Getting image size before loading

BlitzMax Forums/BlitzMax Programming/Getting image size before loading

Sin of Nature(Posted 2006) [#1]
Hi,
I think the answer is no, but I want to check. Is there away of getting the size of the image before it it loading into memory using blitz commands (or possible anyone coded a API mod)? I know you can code the reading of the image header, but I'd need to do it for all image formats (BMP, JPG, PNG... etc) which would take ages.

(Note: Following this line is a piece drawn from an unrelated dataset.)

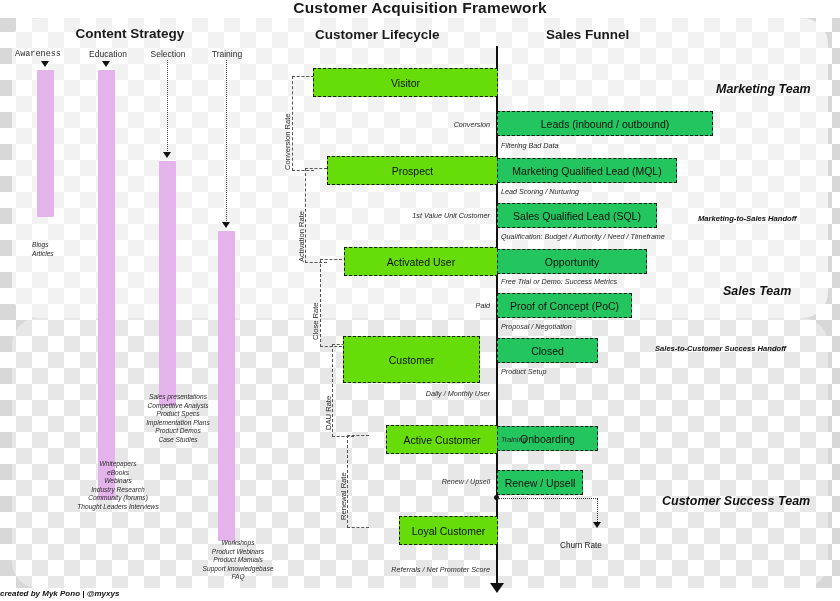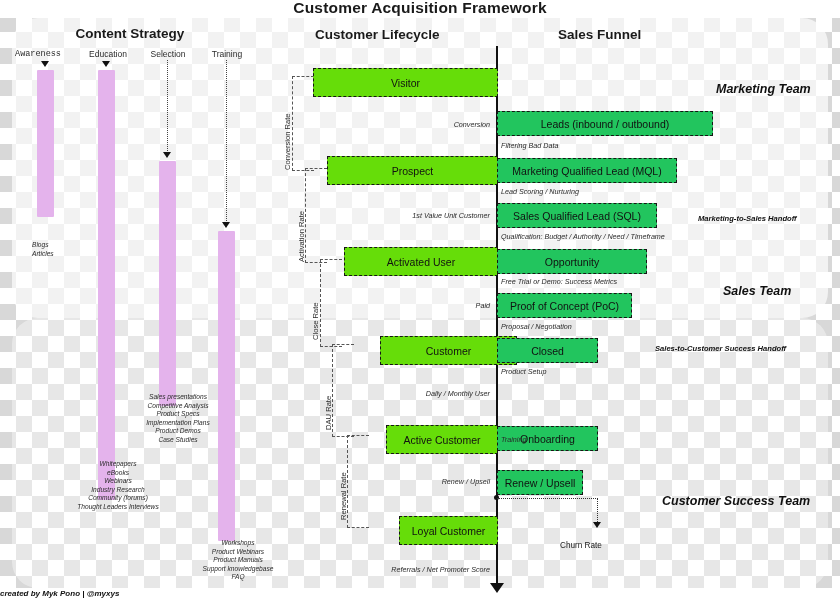"Sales Funnel" #title-sales-funnel { left: 558px -> 546px }
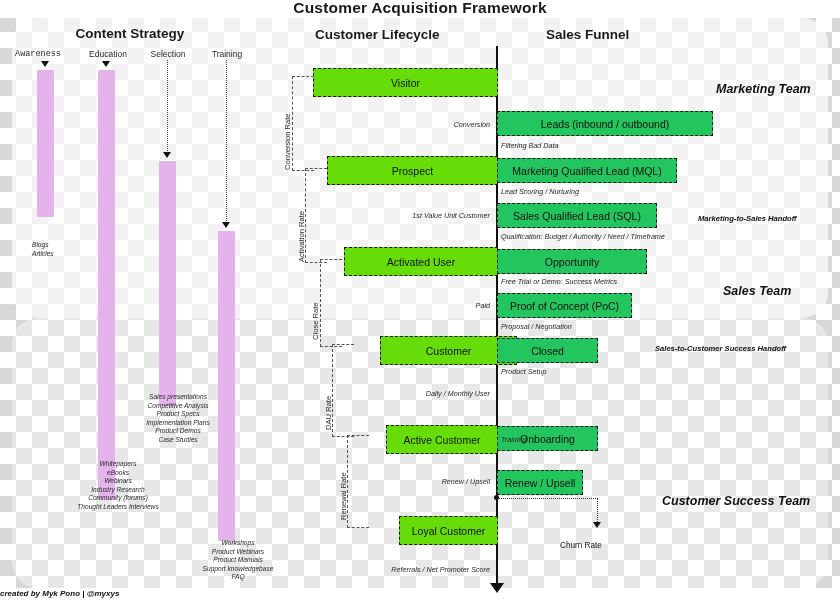"Customer" div.box { height: 29px -> 47px; left: 380px -> 343px }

Has anyone got a trick for doing this? At the moment I'm loading them into memory, getting the banksize, then using the automatic garbage collection to delete them straight afterwards. I'm a little jumpy about doing that way, especially as some of the images could be large.

Ideas?

Sin


CS_TBL(Posted 2006) [#2]
Dunno, if you already know what images you want to load (e.g. sprites for a game), then you could preprocess those images in some seperate tool: load image, observe size, rename file as filename+"_"+width+"x"+height.
Then it's a matter of extracting this info from the filename..

Other than that, I'll pass. :)


Dreamora(Posted 2006) [#3]
Possible without loading: NO
But you can use pixmaps which loads it to ram and if you want to make an image out of it, just use the reference to the pixmap :-)


H&K(Posted 2006) [#4]
I dont know at all. So no one shout @ me if this is a stupid question.

But could you just ask the operating system how large the images are? (And I do mean dimentions and not just bytes)


Dreamora(Posted 2006) [#5]
No
You would need to use the BM image loaders and add the functionality (if it isn't present)


Sin of Nature(Posted 2006) [#6]
Hi,

CS_TBL: The image sizes are unknown size as the program is a graphical tool, so unfortunately its not possible.

Thanks all, I thought that was the case. I was just making sure. :)

Sin


ImaginaryHuman(Posted 2006) [#7]
Yah, if it's just a randon selection of images and you don't really know what they contain, then you'll have to open each file one by one as a stream, read in some bytes, figure out what file type it is (maybe a clue from the file extension), then read some chunks based on the file formats themselves till you get to the part that defines the dimensions, then close the file. You have to do that for each file. That's what the O/S has to do if it did it.

If the files are known, ie your own media, then you should know the dimensions already.

Having said that, BMax should already have code somewhere within its modules that finds the dimensions of each of these image types - maybe you could take that code and modify it to stop loading after it finds the dimensions.